▶ _Provided information_:
____
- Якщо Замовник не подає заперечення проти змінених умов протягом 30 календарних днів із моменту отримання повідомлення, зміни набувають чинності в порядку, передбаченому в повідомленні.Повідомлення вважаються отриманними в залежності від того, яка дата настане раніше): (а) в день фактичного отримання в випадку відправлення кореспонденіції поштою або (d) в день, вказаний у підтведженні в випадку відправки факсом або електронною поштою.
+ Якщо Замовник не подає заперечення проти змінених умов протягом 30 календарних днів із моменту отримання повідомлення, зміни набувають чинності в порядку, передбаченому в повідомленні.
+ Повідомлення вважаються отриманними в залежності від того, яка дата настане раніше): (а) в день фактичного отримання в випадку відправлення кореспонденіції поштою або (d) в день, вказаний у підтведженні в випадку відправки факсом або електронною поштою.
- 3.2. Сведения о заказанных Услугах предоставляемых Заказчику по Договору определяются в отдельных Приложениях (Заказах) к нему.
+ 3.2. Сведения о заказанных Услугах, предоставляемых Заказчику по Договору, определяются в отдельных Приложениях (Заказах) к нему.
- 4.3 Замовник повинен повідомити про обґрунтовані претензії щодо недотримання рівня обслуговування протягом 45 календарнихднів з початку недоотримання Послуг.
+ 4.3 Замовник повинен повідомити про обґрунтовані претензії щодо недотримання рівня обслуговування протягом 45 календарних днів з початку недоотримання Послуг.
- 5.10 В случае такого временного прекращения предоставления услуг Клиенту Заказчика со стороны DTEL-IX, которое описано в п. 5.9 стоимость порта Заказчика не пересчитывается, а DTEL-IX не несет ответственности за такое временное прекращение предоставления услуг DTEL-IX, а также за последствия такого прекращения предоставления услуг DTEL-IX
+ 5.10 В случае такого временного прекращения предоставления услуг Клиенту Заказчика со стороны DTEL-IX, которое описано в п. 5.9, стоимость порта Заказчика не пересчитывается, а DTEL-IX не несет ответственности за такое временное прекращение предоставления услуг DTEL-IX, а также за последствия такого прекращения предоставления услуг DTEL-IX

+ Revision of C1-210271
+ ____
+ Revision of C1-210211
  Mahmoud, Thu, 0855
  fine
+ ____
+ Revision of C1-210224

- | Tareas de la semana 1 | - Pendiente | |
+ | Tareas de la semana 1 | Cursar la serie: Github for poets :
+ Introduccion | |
____
▶ _Your objective_:
Write the lines again exactly, from the first line of the material above to the line that includes "- 5.10 В случае", both included. Leave out all the rest.

▶ _Result for this task_:
- Якщо Замовник не подає заперечення проти змінених умов протягом 30 календарних днів із моменту отримання повідомлення, зміни набувають чинності в порядку, передбаченому в повідомленні.Повідомлення вважаються отриманними в залежності від того, яка дата настане раніше): (а) в день фактичного отримання в випадку відправлення кореспонденіції поштою або (d) в день, вказаний у підтведженні в випадку відправки факсом або електронною поштою.
+ Якщо Замовник не подає заперечення проти змінених умов протягом 30 календарних днів із моменту отримання повідомлення, зміни набувають чинності в порядку, передбаченому в повідомленні.
+ Повідомлення вважаються отриманними в залежності від того, яка дата настане раніше): (а) в день фактичного отримання в випадку відправлення кореспонденіції поштою або (d) в день, вказаний у підтведженні в випадку відправки факсом або електронною поштою.
- 3.2. Сведения о заказанных Услугах предоставляемых Заказчику по Договору определяются в отдельных Приложениях (Заказах) к нему.
+ 3.2. Сведения о заказанных Услугах, предоставляемых Заказчику по Договору, определяются в отдельных Приложениях (Заказах) к нему.
- 4.3 Замовник повинен повідомити про обґрунтовані претензії щодо недотримання рівня обслуговування протягом 45 календарнихднів з початку недоотримання Послуг.
+ 4.3 Замовник повинен повідомити про обґрунтовані претензії щодо недотримання рівня обслуговування протягом 45 календарних днів з початку недоотримання Послуг.
- 5.10 В случае такого временного прекращения предоставления услуг Клиенту Заказчика со стороны DTEL-IX, которое описано в п. 5.9 стоимость порта Заказчика не пересчитывается, а DTEL-IX не несет ответственности за такое временное прекращение предоставления услуг DTEL-IX, а также за последствия такого прекращения предоставления услуг DTEL-IX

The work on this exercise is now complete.